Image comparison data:
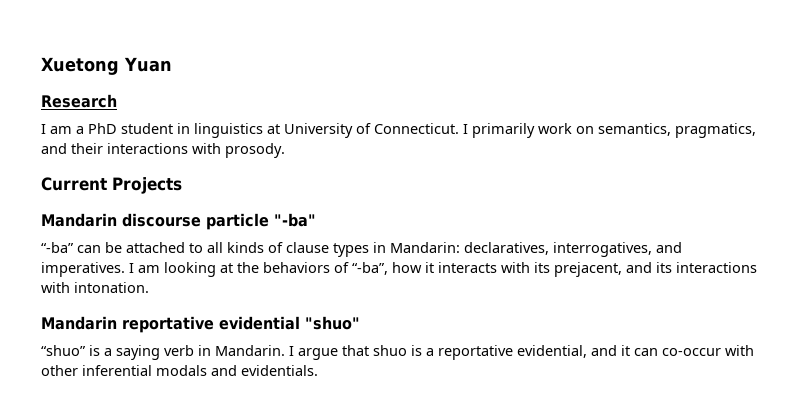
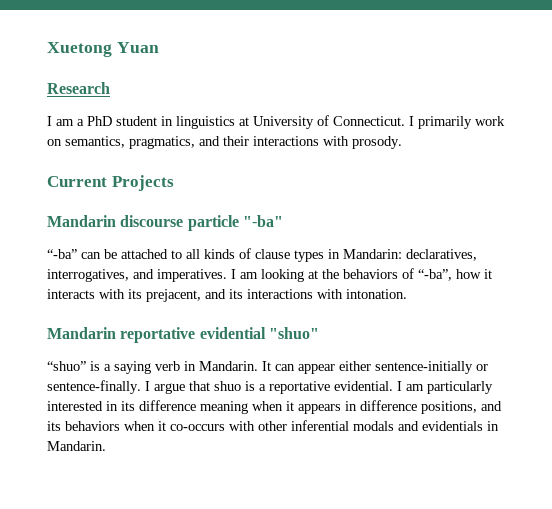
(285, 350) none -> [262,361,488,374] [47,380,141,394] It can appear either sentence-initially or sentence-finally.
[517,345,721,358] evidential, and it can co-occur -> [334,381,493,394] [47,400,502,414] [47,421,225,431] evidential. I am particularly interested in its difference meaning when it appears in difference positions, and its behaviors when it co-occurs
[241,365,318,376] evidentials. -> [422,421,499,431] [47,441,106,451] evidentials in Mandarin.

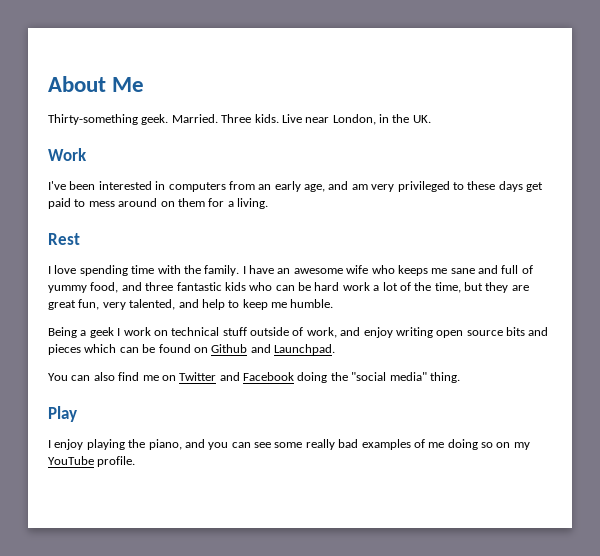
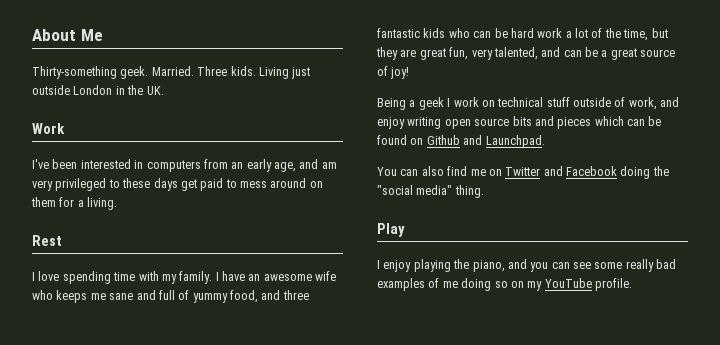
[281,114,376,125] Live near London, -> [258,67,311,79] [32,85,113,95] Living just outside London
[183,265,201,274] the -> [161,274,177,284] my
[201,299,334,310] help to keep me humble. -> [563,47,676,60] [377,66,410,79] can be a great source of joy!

...

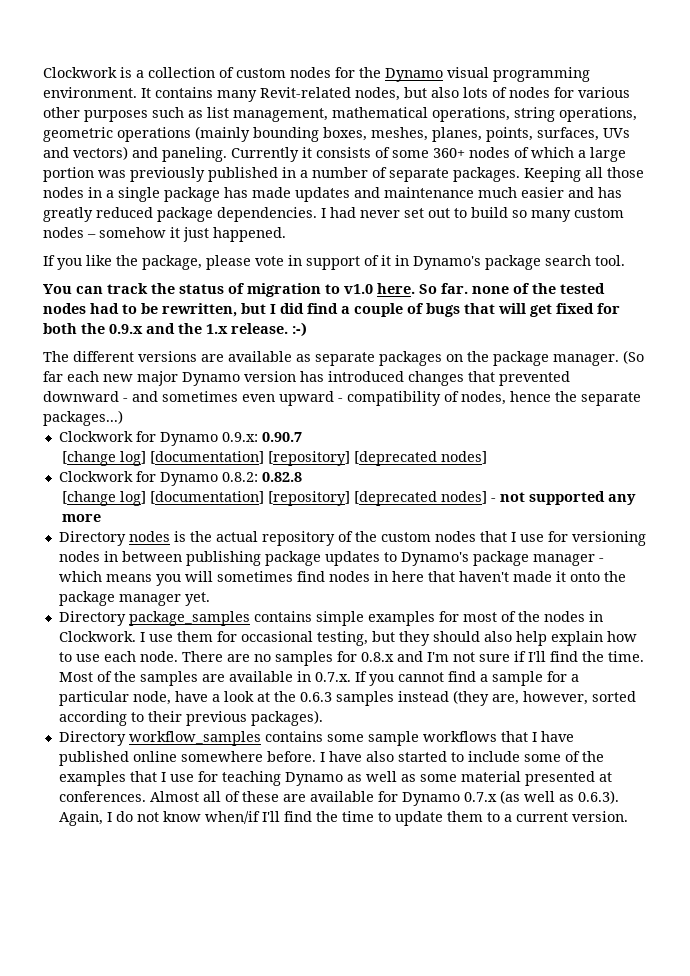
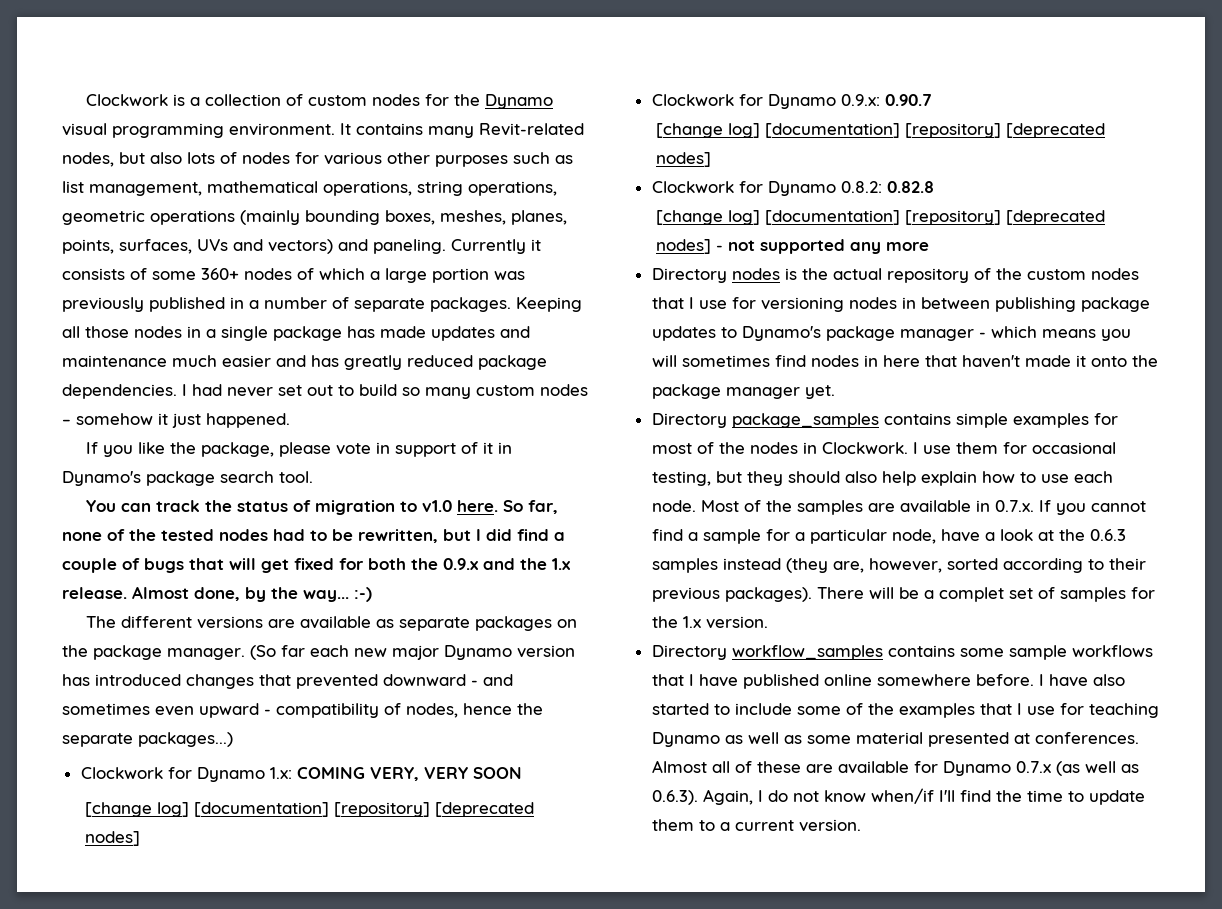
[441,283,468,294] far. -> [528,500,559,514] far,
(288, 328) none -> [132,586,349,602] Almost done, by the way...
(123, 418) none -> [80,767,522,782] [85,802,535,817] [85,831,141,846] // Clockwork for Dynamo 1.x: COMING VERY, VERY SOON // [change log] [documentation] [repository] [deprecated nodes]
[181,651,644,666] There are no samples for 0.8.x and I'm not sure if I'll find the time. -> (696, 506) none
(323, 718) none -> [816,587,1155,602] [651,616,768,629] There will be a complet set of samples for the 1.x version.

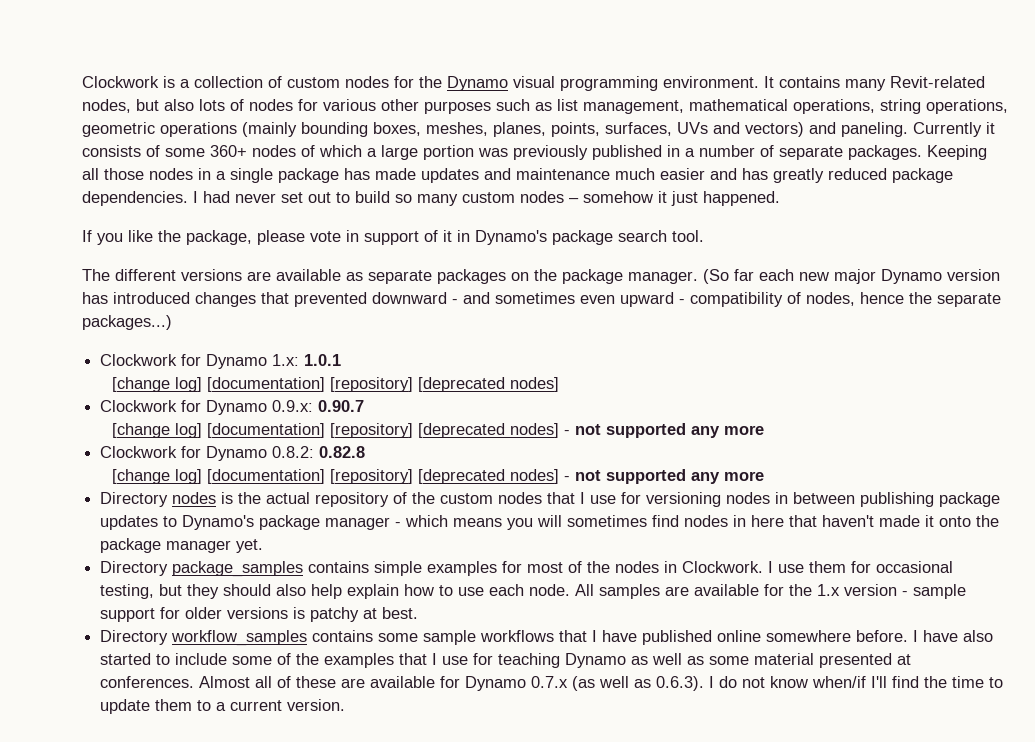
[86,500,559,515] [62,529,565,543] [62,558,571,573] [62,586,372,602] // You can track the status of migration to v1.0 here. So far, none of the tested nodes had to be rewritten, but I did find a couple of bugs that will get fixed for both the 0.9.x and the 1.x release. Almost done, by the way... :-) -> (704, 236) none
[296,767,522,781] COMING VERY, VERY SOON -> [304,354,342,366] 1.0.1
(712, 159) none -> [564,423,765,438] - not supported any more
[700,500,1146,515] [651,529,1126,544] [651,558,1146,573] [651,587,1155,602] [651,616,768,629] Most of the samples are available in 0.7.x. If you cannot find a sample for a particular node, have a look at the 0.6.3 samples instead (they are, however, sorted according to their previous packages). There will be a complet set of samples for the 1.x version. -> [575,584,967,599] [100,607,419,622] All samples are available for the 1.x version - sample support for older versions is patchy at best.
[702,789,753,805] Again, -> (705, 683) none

> Problem to work on: Would you report every line of the entries above containing the word "version"?

> Solution for this exercise:
(323, 718) none -> [816,587,1155,602] [651,616,768,629] There will be a complet set of samples for the 1.x version.
[700,500,1146,515] [651,529,1126,544] [651,558,1146,573] [651,587,1155,602] [651,616,768,629] Most of the samples are available in 0.7.x. If you cannot find a sample for a particular node, have a look at the 0.6.3 samples instead (they are, however, sorted according to their previous packages). There will be a complet set of samples for the 1.x version. -> [575,584,967,599] [100,607,419,622] All samples are available for the 1.x version - sample support for older versions is patchy at best.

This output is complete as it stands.